Case presentation: A 39-year-old woman with a childhood history of medulloblastoma treated with surgery and radiotherapy presented with severe ACTH-independent Cushing’s syndrome and androgen co-secretion. Imaging revealed a large right adrenal mass invading adjacent structures with pulmonary, pleural, bony, and nodal metastases. Cytology confirmed metastatic ACC. She was stabilised with metyrapone and hydrocortisone, then underwent open adrenalectomy with nephrectomy for debulking. Histology showed high-grade ACC (Ki67 30%, stage IV, R2 resection). Postoperatively, she developed malignant pleural effusions, pulmonary emboli, and functional decline. Restaging scans demonstrated rapid progression, systemic therapy was not appropriate, and she was transitioned to best supportive care.
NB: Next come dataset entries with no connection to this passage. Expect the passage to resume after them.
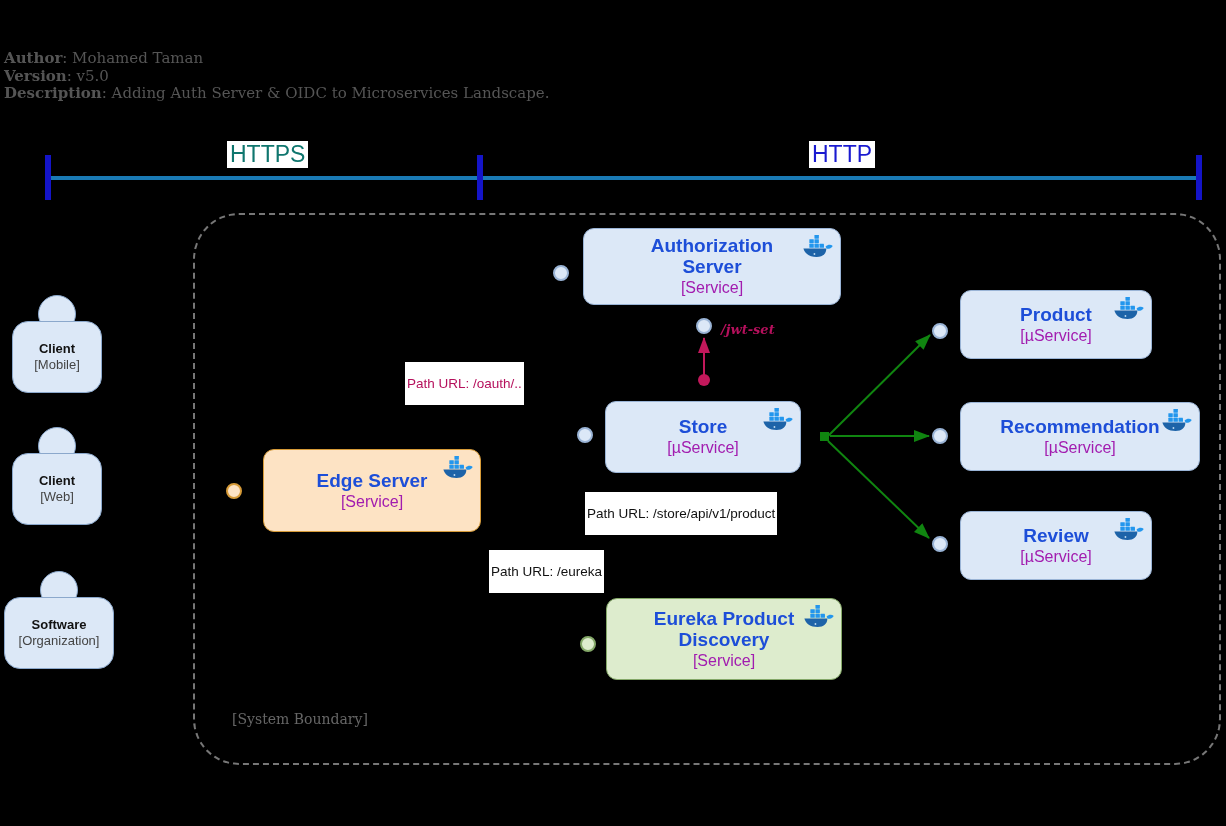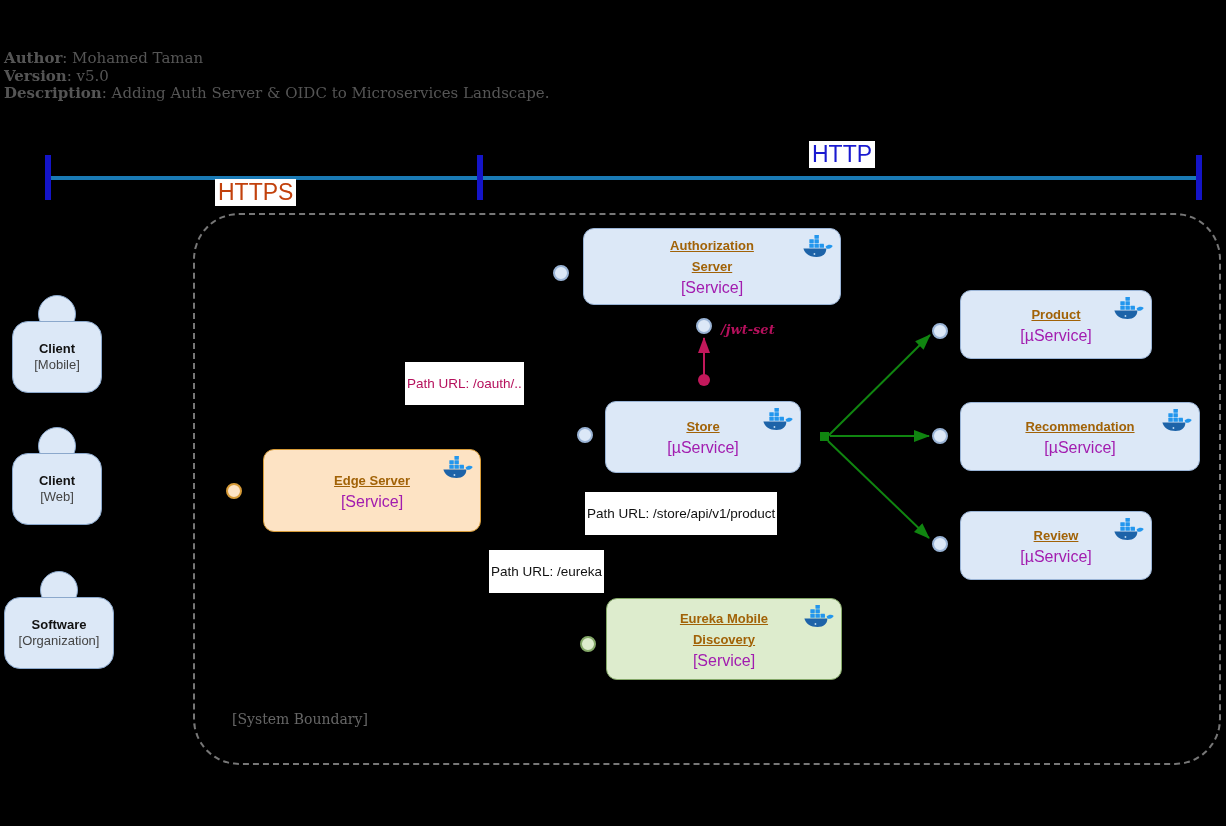"HTTPS" .proto-https { color: #c2410c -> #0f766e; left: 215px -> 227px; margin-top: 38px -> none }
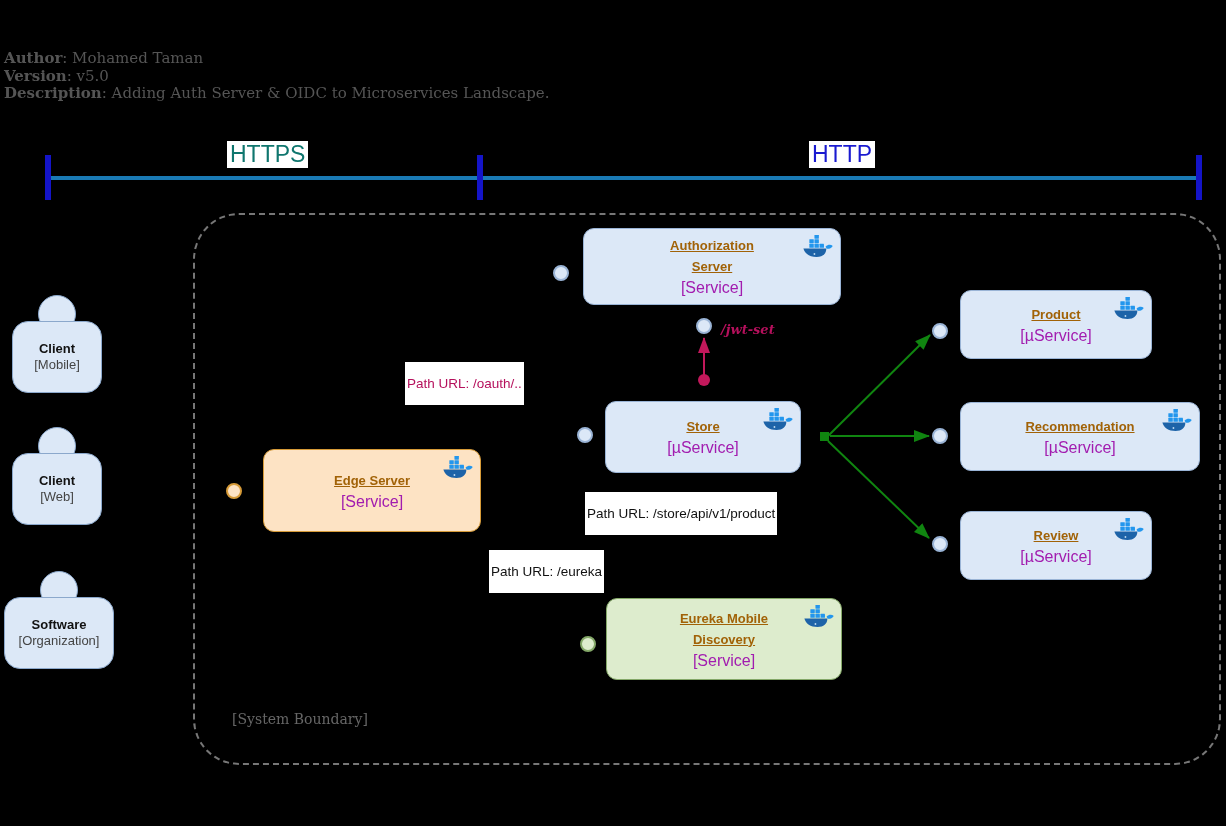"Authorization" .cbox .ctitle { color: #a16207 -> #1d4ed8; font-size: 13px -> 19px; text-decoration: underline -> none }
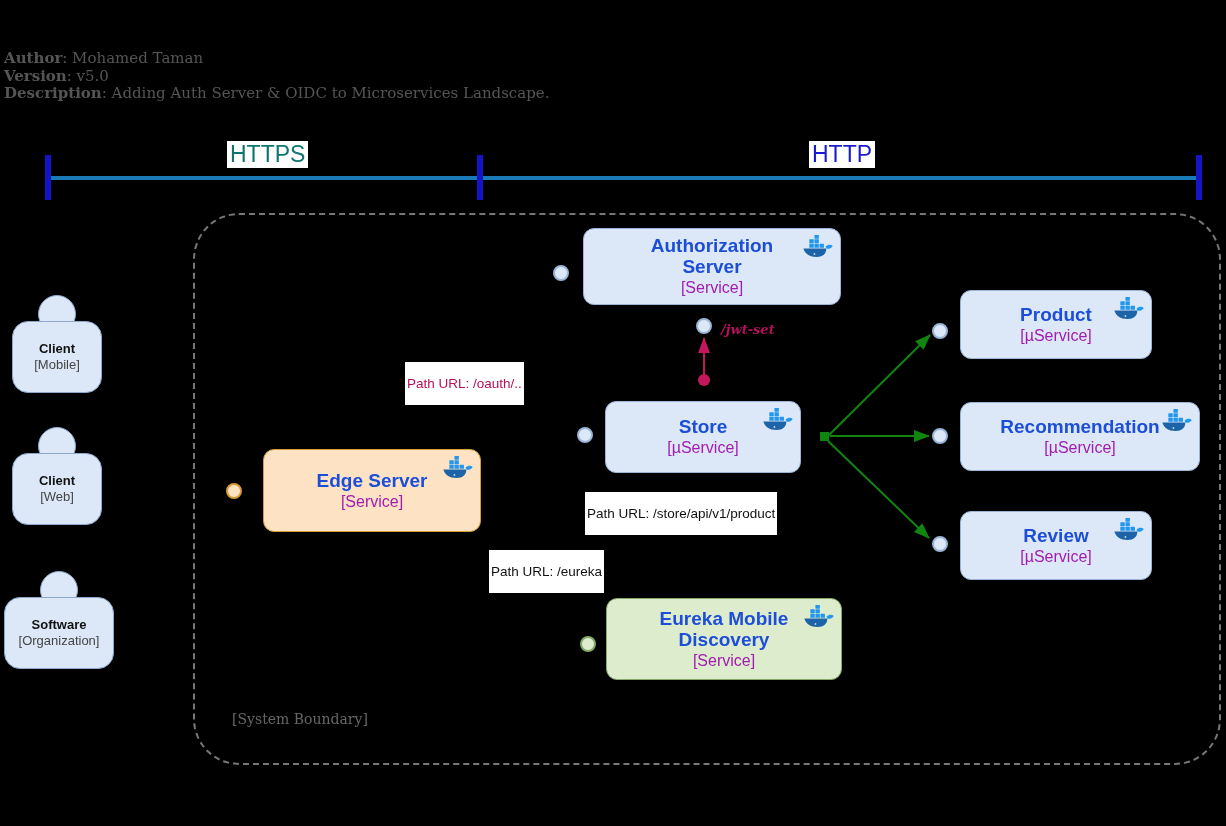"Eureka Mobile" div.ctitle { text: Mobile -> Product }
Discussion: This case highlights the limited role of debulking surgery in advanced ACC, where morbidity may outweigh potential benefit in aggressive disease. The dual occurrence of medulloblastoma and ACC suggests possible germline predisposition, consistent with syndromes such as Li-Fraumeni. Genetic evaluation should be considered in such patients.

Conclusion: In advanced ACC, multidisciplinary decision-making is essential before undertaking debulking surgery. A prior history of CNS malignancy should prompt consideration of hereditary cancer predisposition syndromes.